Vai avanti tu che a me viene da ridere. La Formula 1 si rimette in moto a porte chiuse a Barcellona, ma molti top team (tra cui Ferrari e McLaren e Aston Martin) rimandano di un giorno il loro debutto. Una scelta che mi pare sensata.
Anche perché su Barcellona è scesa una grande nevicata…
La pista di Barcellona sarà operativa da lunedì a venerdì, ma i team potranno girare solo 3 giorni su 5, scegliendo a loro piacimento quando farlo. Vasseur e Stella hanno dichiarato che salteranno il lunedì per debuttare il giorno dopo. Meglio mandare avanti gli altri a pulire la pista e, nel caso della Ferrari, magari affidare le prime verifiche ai team che usano gli stessi motori (probabilmente Haas e certamente Cadillac). Non c’è fretta, l’obiettivo è di accumulare più chilometri possibile per capire la vettura, verificare la correlazione con il simulatore e dar modo ai piloti di adattarsi ai nuovi automatismi di guida necessari con la rivoluzione regolamentare 2026.

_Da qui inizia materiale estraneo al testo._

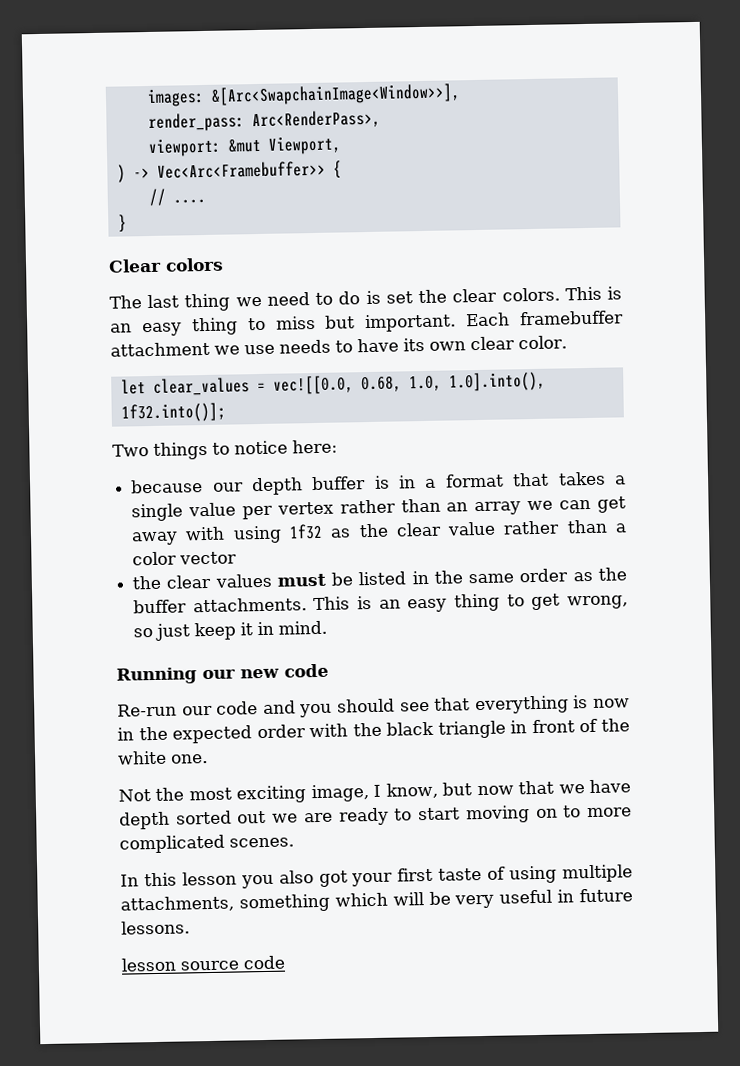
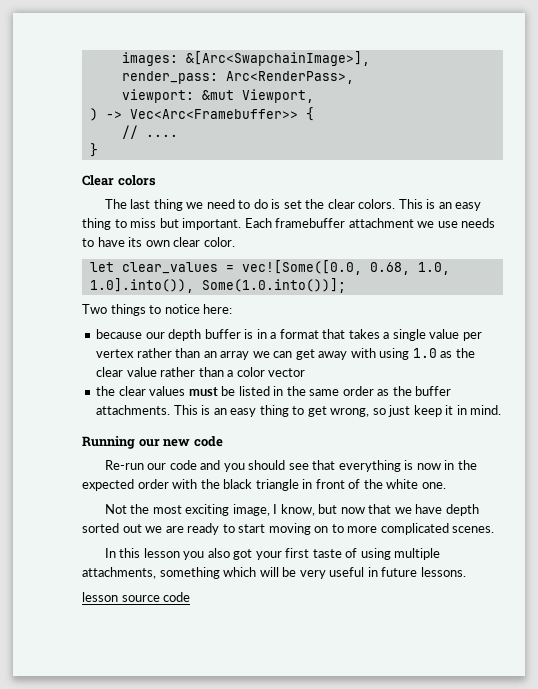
[210,83,461,106] &[Arc<SwapchainImage<Window>>], -> [185,51,370,66] &[Arc<SwapchainImage>],
[272,375,354,395] vec![[0.0, -> [241,260,362,275] vec![Some([0.0,
[448,371,546,392] [120,402,226,423] 1.0].into(), 1f32.into()]; -> [89,278,346,293] 1.0].into()), Some(1.0.into())];
[289,523,324,540] 1f32 -> [412,348,437,358] 1.0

“Abbiamo posticipato il più possibile questa primissima giornata di presentazione per avere il tempo di sviluppare l’auto, ma conoscevamo il calendario fin dall’inizio – aveva detto Vasseur venerdì – Ciò significa che si tratta di un processo a lungo termine che abbiamo deciso di aggiornare nella prossima sessione. Penso che all’inizio la cosa più importante sia l’affidabilità. La cosa più importante è essere riusciti ad arrivare a oggi senza problemi, e penso che questo sia un buon passo avanti per i test in Spagna. A Barcellona l’obiettivo sarà quello di ottenere il massimo delle informazioni sulla vettura, il massimo dei dati, e poi inizieremo lo sviluppo anche da lì”.
L’anno scorso a fine maggio la pole fu ottenuta da Oscar Piastri in 1’11″546. Difficile pensare che qualcuno possa già avvicinarsi a questo risultati chilometrico perchè è improbabiile che qualcuno va vada a cercare la prestazioni in questa prima settimana di prove. La caccia al tempo probabilmente la vedremo solo nella seconda sessione in Bahrain (11-13 febbraio e 18-20 febbraio).
Chi dovrebbe andare subito in pista è la Red Bull. C’è molta curiosità per vedere in pista il motore fatto in casa dal teal di Verstappen. “Sarà un anno complesso, siamo partiti da zero e sarebbe ingenuo pensare di essere subito al livello dei concorrenti che operano in questo campo da decenni – ha detto Laurent Mekies – . Sappiamo che ci saranno grattacapi e notti insonni, ma abbiamo la fiducia di aver riunito un gruppo straordinario di persone. Ne usciremo vincitori, ma servirà pazienza nei primi mesi”.
Di sicuro non vedremo la Williams perchè il team di Sainz e Albon non ha superato il chash-test per il telaio e deve rimandare il suo debutto stagionale. Un rivale motorizzato Mercedes in difficoltà è una buna notizia per chi non dispone di quelli che sulla carta sembrano essere i migliori motori in pista.